Este texto foi publicado no Jus no endereço https://jus.com.br/artigos/73070
Para ver outras publicações como esta, acesse https://jus.com.br

AS SETE PRÁTICAS DE GESTÃO PÚBLICA MUNICIPAL DE QUALIDADE

AS SETE PRÁTICAS DE GESTÃO PÚBLICA MUNICIPAL DE QUALIDADE

Publicado em . Elaborado em .

Veja as 7 práticas que são essenciais para que o gestor tenha o controle da máquina pública.

AS SETE PRÁTICAS DE GESTÃO PÚBLICA MUNICIPAL DE QUALIDADE

Trabalho sério e em equipe, envolvimento dos servidores públicos municipais, contratação de uma equipe eminentemente técnica, bom senso e direcionamento - com definições de atribuições e noção clara de subordinação - e distanciamento de questões político partidárias. Estas são atitudes que certamente influenciam no sucesso da gestão de um Município, mas 7 práticas são essenciais para que o gestor tenha o controle da máquina pública, quais sejam: 

1 - Comprar com qualidade – não comprar “gato por lebre”. Definir bem o objeto. A boa compra é definida na requisição e não no setor de Compras ou de Licitações. Licitação legal, não significa licitação de qualidade. 

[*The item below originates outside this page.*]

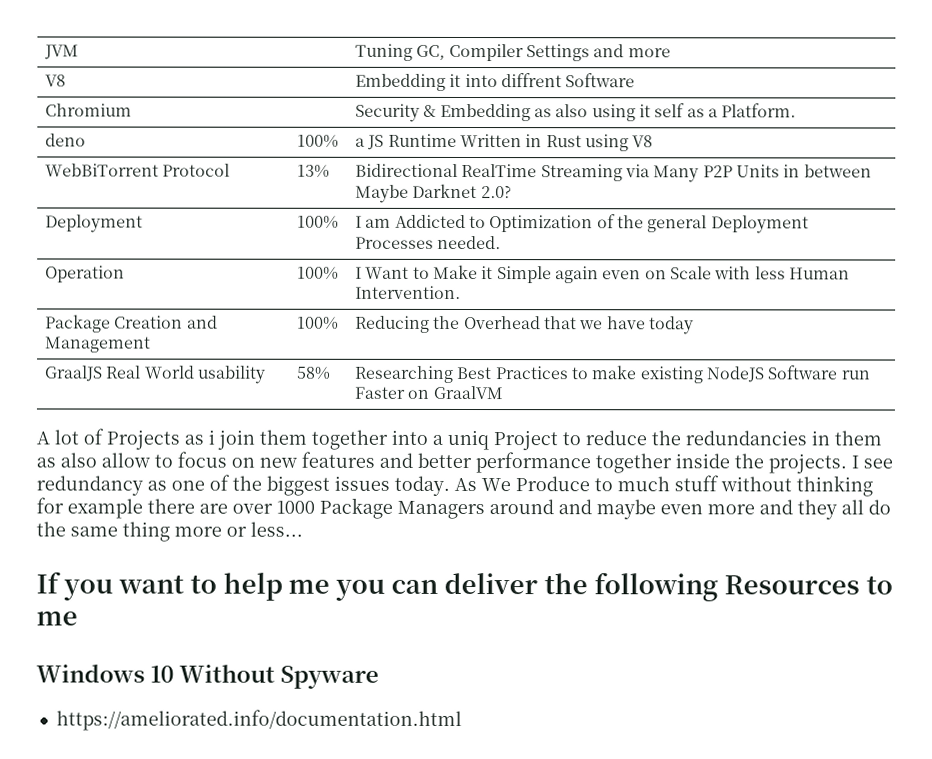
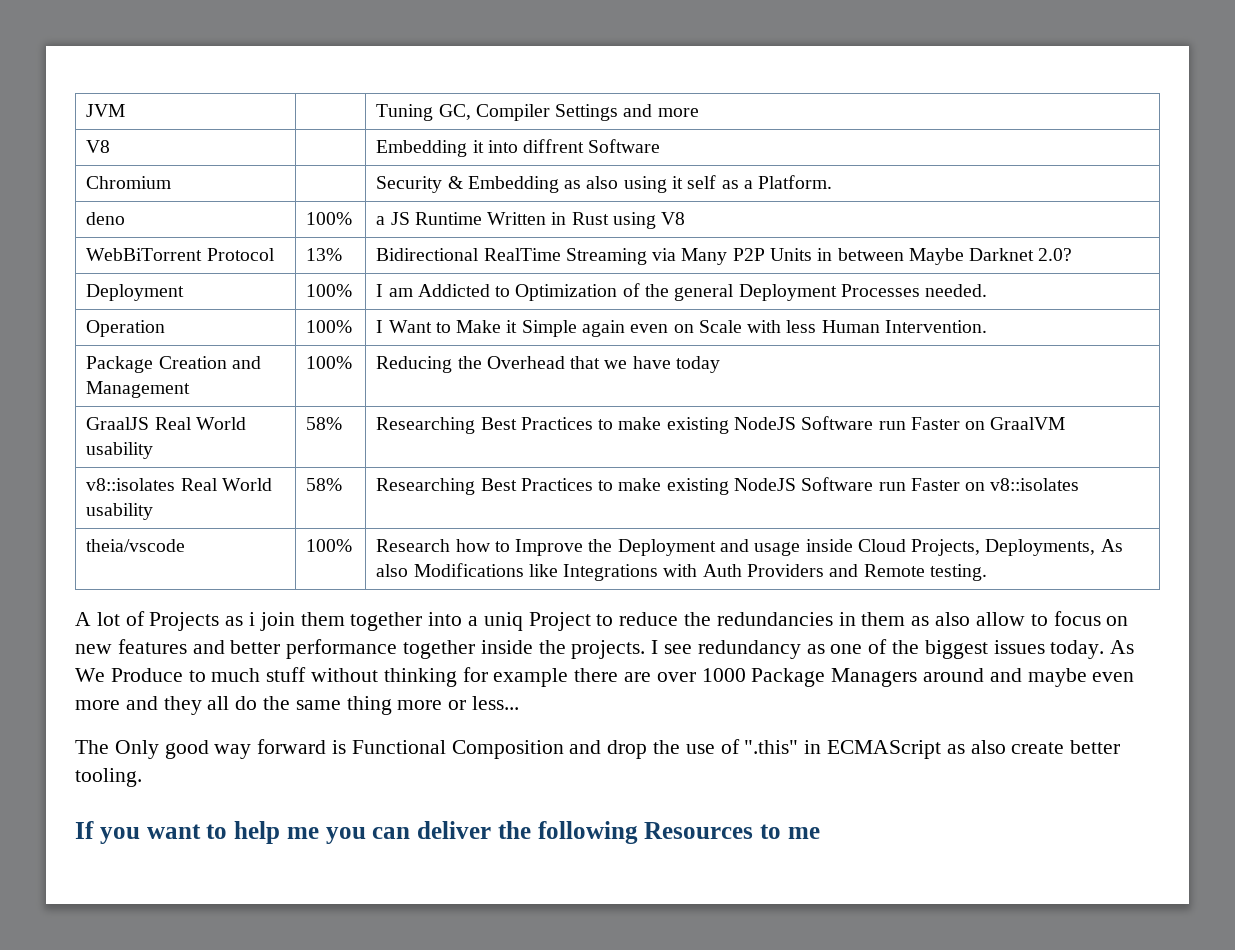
(503, 392) none -> [86,478,272,491] [86,503,154,520] [306,478,343,491] [376,477,1080,495] [86,539,186,552] [306,539,353,552] [376,539,1123,556] [376,563,987,581] // v8::isolates Real World usability | 58% | Researching Best Practices to make existing NodeJS Software run Faster on v8::isolates // theia/vscode | 100% | Research how to Improve the Deployment and usage inside Cloud Projects, Deployments, As also Modifications like Integrations with Auth Providers and Remote testing.
(303, 529) none -> [75,739,1121,759] [75,768,142,787] // The Only good way forward is Functional Composition and drop the use of ".this" in ECMAScript as also create better tooling.
[36,664,380,689] [55,709,462,731] // Windows 10 Without Spyware // https://ameliorated.info/documentation.html -> (820, 833) none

Existem pelo menos duas situações, que nem mesmo a mais primorosa definição de objeto é capaz de fazer com que a Administração de pequenos e médios municípios compre bem: Obras públicas e pneus. Infelizmente, a leitura feita da Lei 8666/93 pelos Tribunais de Contas dos Estados e da União impede que os Municípios contratem empreiteiras éticas, profissionais, comprometidas e que entreguem o serviço como definido nos Projetos, planilhas e cadernos técnicos. Quase que invariavelmente contrata-se empresas que não tem condições, nem técnicas, nem morais, para entregar a obra pelo preço comprometido. Ofertam descontos absurdos em cima de tabelas que já são enxutas. É questão de lógica, ofertam descontos muito superiores ao lucro esperado naquelas condições.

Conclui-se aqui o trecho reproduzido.